Le duc de Mercoeur, poursuivant le parti et cours de sa victoire, alla assiéger Châteaugontier, sur les frontières du Maine et d'Anjou, et par ce moyen délivra les Rennois d'une grande peur où ils étaient, craignant que ce frit à eux que l'on se fût premièrement adressé.
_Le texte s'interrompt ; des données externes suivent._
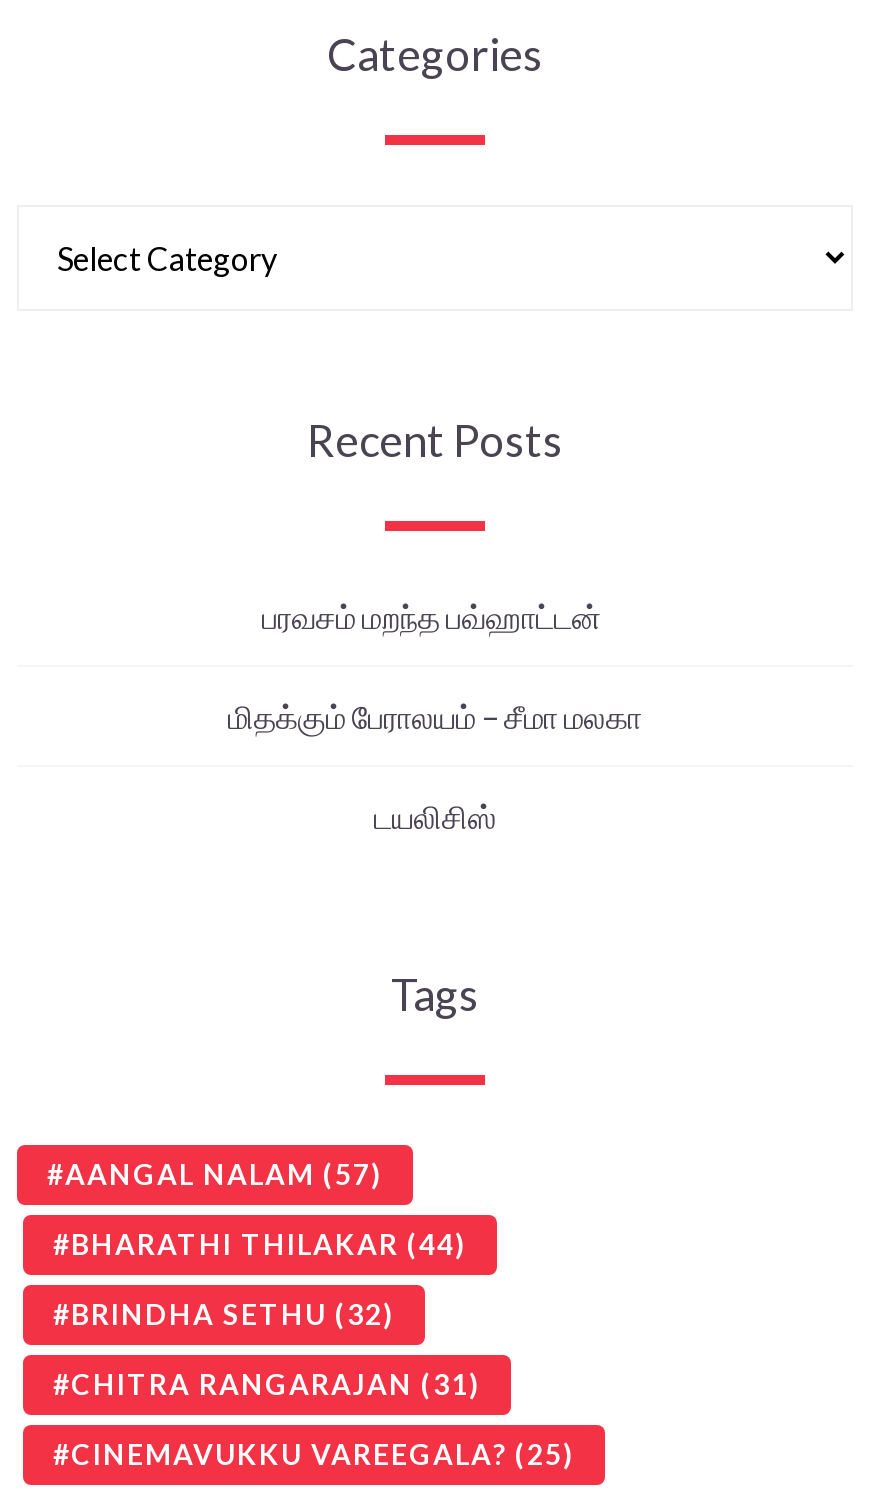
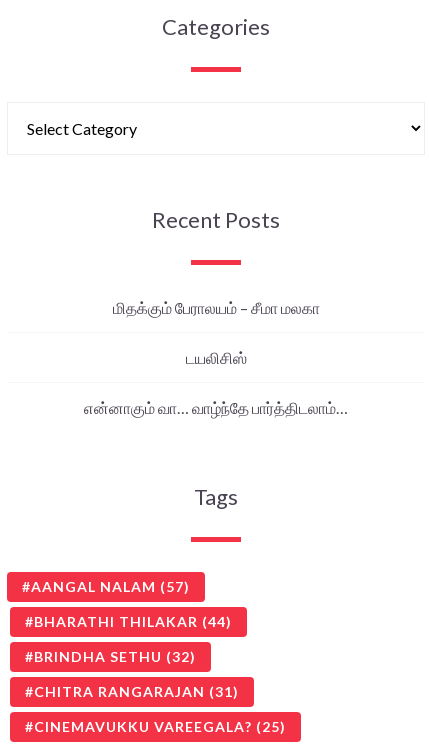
- பரவசம் மறந்த பவ்ஹாட்டன்

moved up: மிதக்கும் பேராலயம் – சீமா மலகா | டயலிசிஸ்

+ என்னாகும் வா… வாழ்ந்தே பார்த்திடலாம்…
Cependant ils eurent le temps de résoudre et se renforcer, et envoyer vers le roi pour demander secours. Ils eurent réponse que dans peu ils seraient secourus d'un renfort considérable, avec exhortation de persévérer toujours en leur fidélité passée. Ce qui donna occasion au duc de Mercoeur d'aller plutôt assiéger Châteaugontier qu'autre place, c'est qu'on lui avait donné à entendre que les princes de Conty et de Dombes et plusieurs chefs s'y étaient retirés et y attendaient le siège mais comme on l'a dit ci-dessus, on les avait chaussés les éperons de si près qu'ils n'eurent pas seulement l'assurance d'y tarder deux heures en passant Châteaugontier, ne se voulant opiniâtrer à soutenir un siège sans espérance d'un prompt secours et de se rendre par composition, comme avait fait Laval.